# Task instructions:
Where the data below shows a picture, leave that picture out and copy the rest exactly.

-- Source records follows --

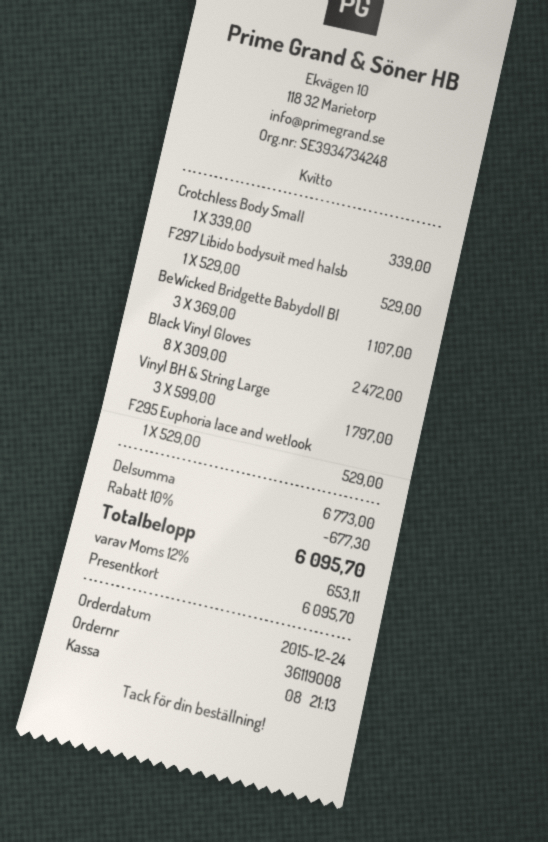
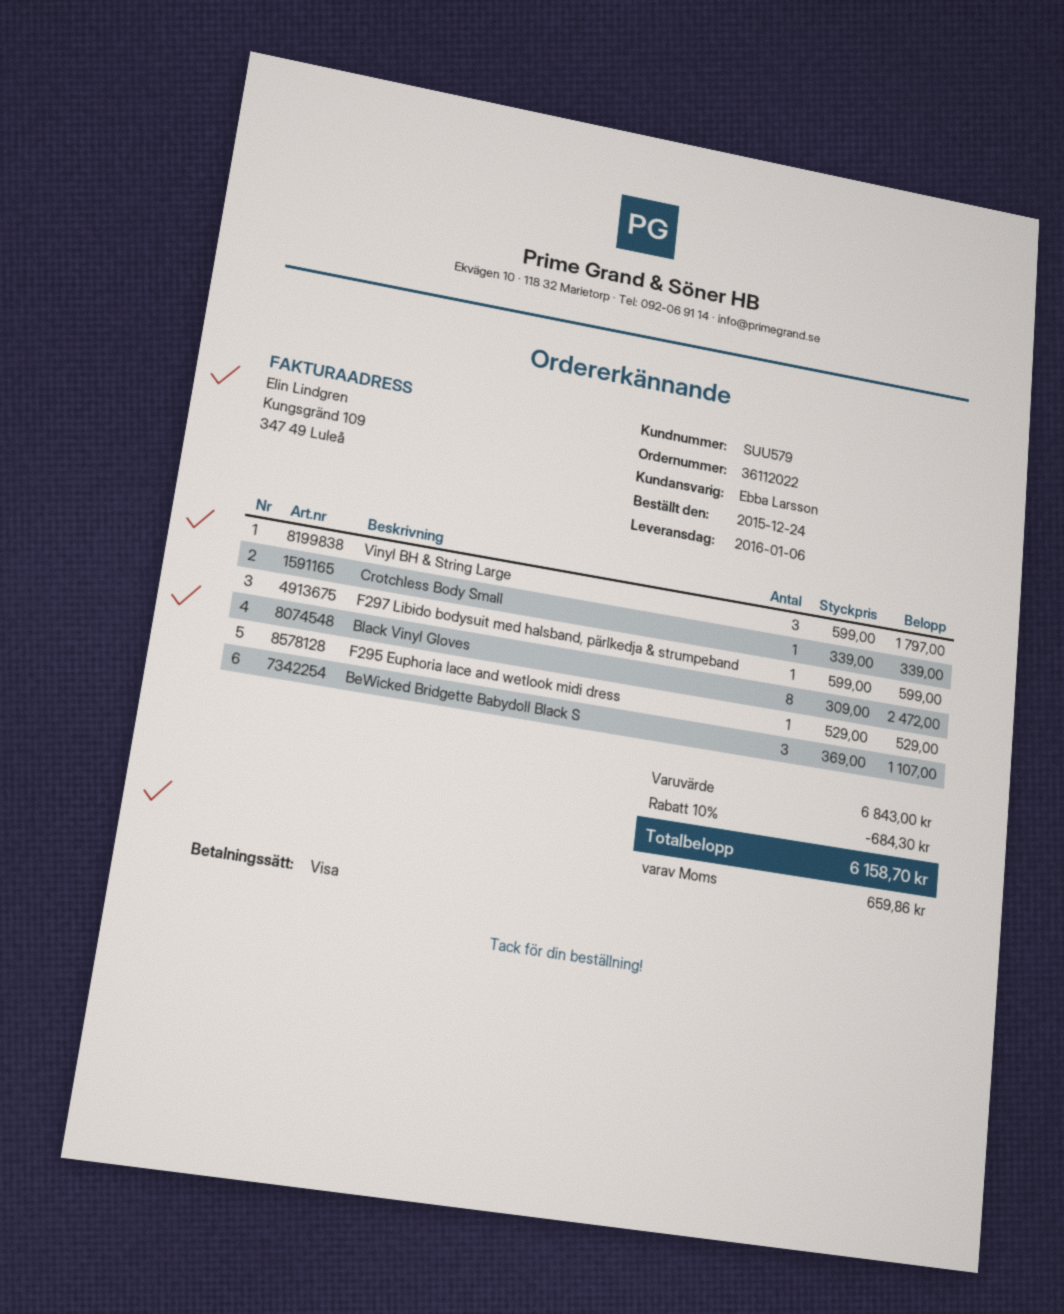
order number: 36119008 -> 36112022
payment method: gift card -> Visa
F297 Libido bodysuit med halsb: 1 x 529.00 = 529.00 -> 1 x 599.00 = 599.00
subtotal: 6773.00 -> 6843.00
discount: 10% = 677.30 -> 10% = 684.30
tax: 653.11 -> 659.86
total: 6095.70 -> 6158.70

-- Source records concluded --

# Solution:
order number: 36119008 -> 36112022
payment method: gift card -> Visa
F297 Libido bodysuit med halsb: 1 x 529.00 = 529.00 -> 1 x 599.00 = 599.00
subtotal: 6773.00 -> 6843.00
discount: 10% = 677.30 -> 10% = 684.30
tax: 653.11 -> 659.86
total: 6095.70 -> 6158.70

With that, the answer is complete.